J’ai bien aimé l’interview de Bacri dans laquelle il dit, notamment pour parler d’Israël : « quand j’ai un problème avec un voisin, je vais dans son salon lui régler son compte, mais après, je rentre chez moi ! » C’était à peu de chose près ça.

Pas question de polémiquer ici à propos du conflit Israélo-palestinien, mais seulement pour dire que j’irais bien dans un certain salon régler des comptes.

Mais j’ai cette histoire de CHALOM qui pèse lourd dans la balance. Après plusieurs jours à avoir ruminé ma colère, je m’imagine déjà réagir d’une façon plus emphatique. Et comme c’est la mode de la distanciation sociale, j’essaye de lui donner une seconde raison d’être.
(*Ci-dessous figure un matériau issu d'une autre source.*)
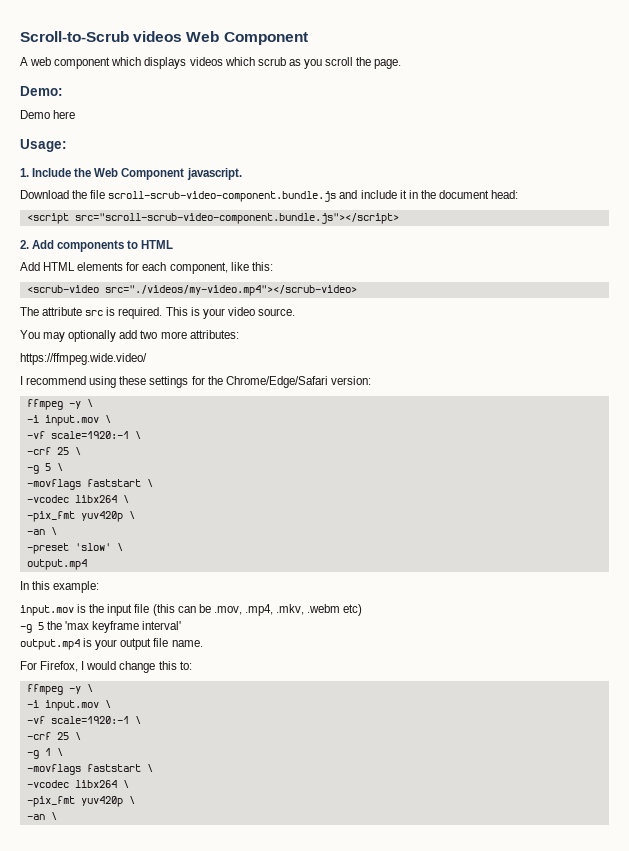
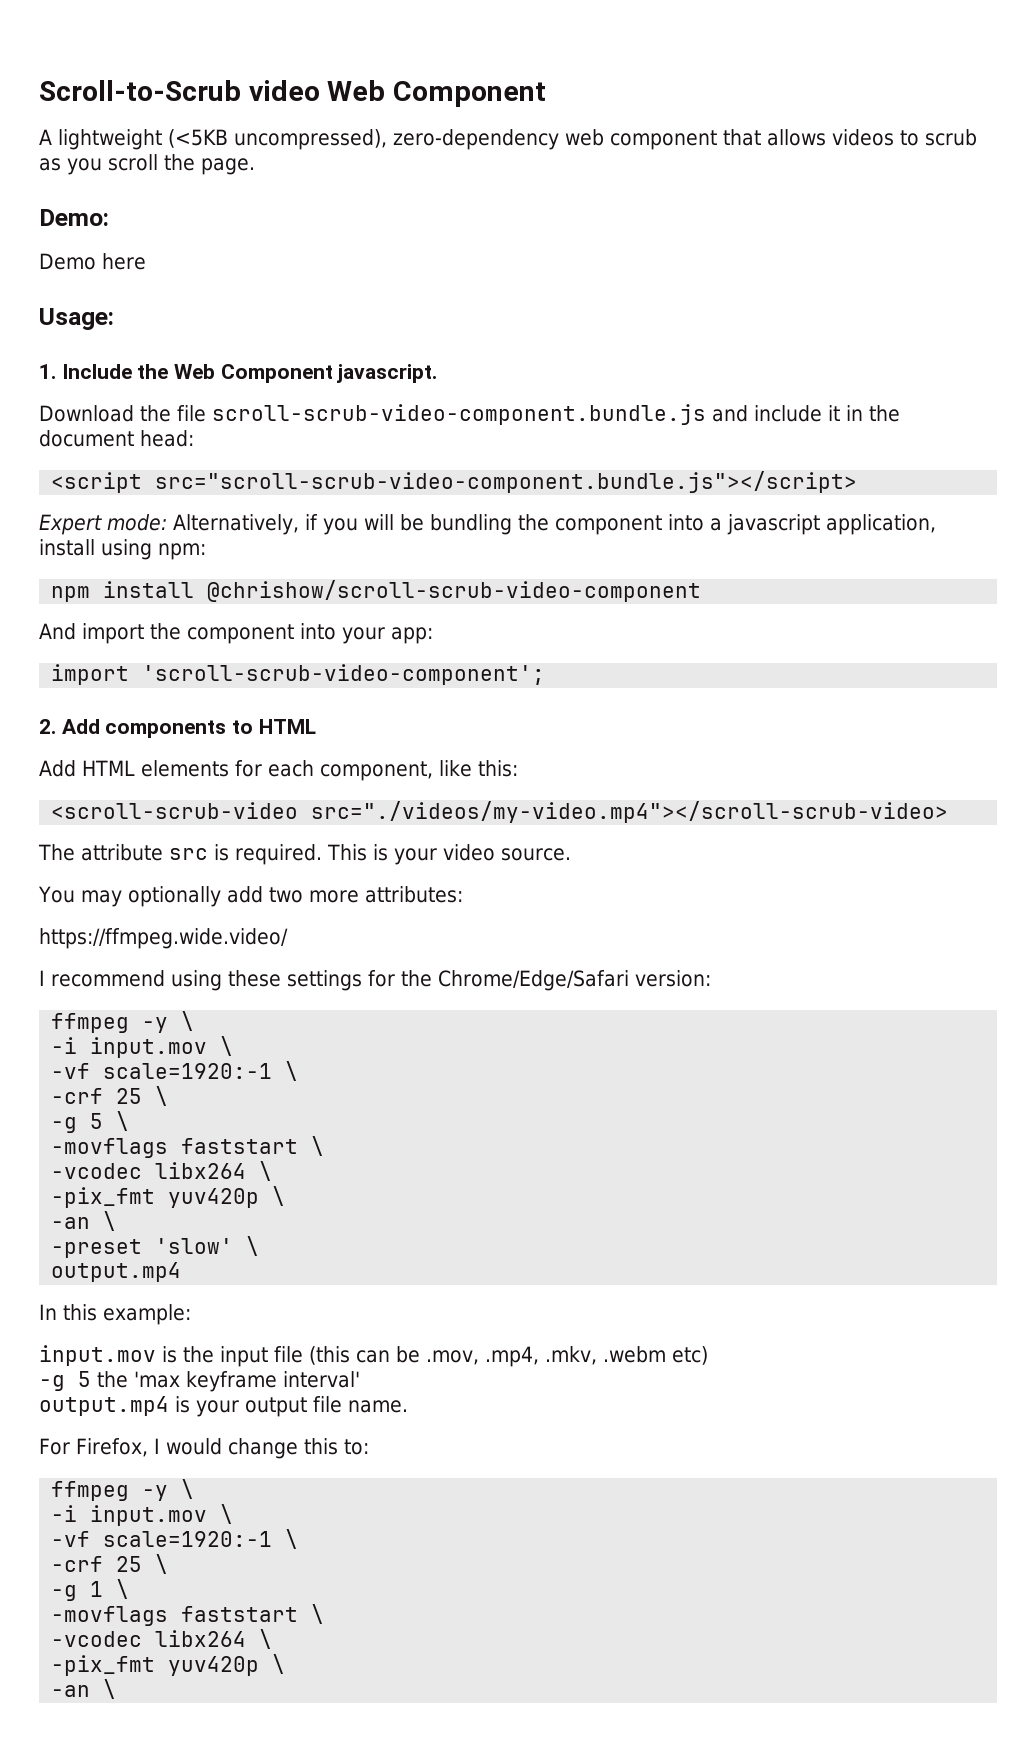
- Scroll-to-Scrub videos Web Component
+ Scroll-to-Scrub video Web Component
- A web component which displays videos which scrub as you scroll the page.
+ A lightweight (<5KB uncompressed), zero-dependency web component that allows videos to scrub as you scroll the page.
+ Expert mode: Alternatively, if you will be bundling the component into a javascript application, install using npm:
+ npm install @chrishow/scroll-scrub-video-component
+ And import the component into your app:
+ import 'scroll-scrub-video-component';
- <scrub-video src="./videos/my-video.mp4"></scrub-video>
+ <scroll-scrub-video src="./videos/my-video.mp4"></scroll-scrub-video>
Je suppose que la solution du problème ne se trouve pas là où le problème a été créé.

A quoi bon m’emporter tandis que ça ne résoudra pas mon affaire. Rooooo mais ça ferait trop de bien sur le coup en tout cas.

Mais cette jolie idée du CHALOM est loin devant. Je fais encore la gueule, tellement je suis en colère, mais on s’en fout, parce qu’avec ce masque, on pourrait presque se sentir comme des pantins désarticulés, amputés de nos émotions et de nos céphalées. Le passeport vert étant devenu l’Eldorado de la Liberté libérée ?

Je pose tout de même une question ici : où est la limite « humaine » du CHALOM et où s’arrête notre droit à la liberté de penser et de circuler.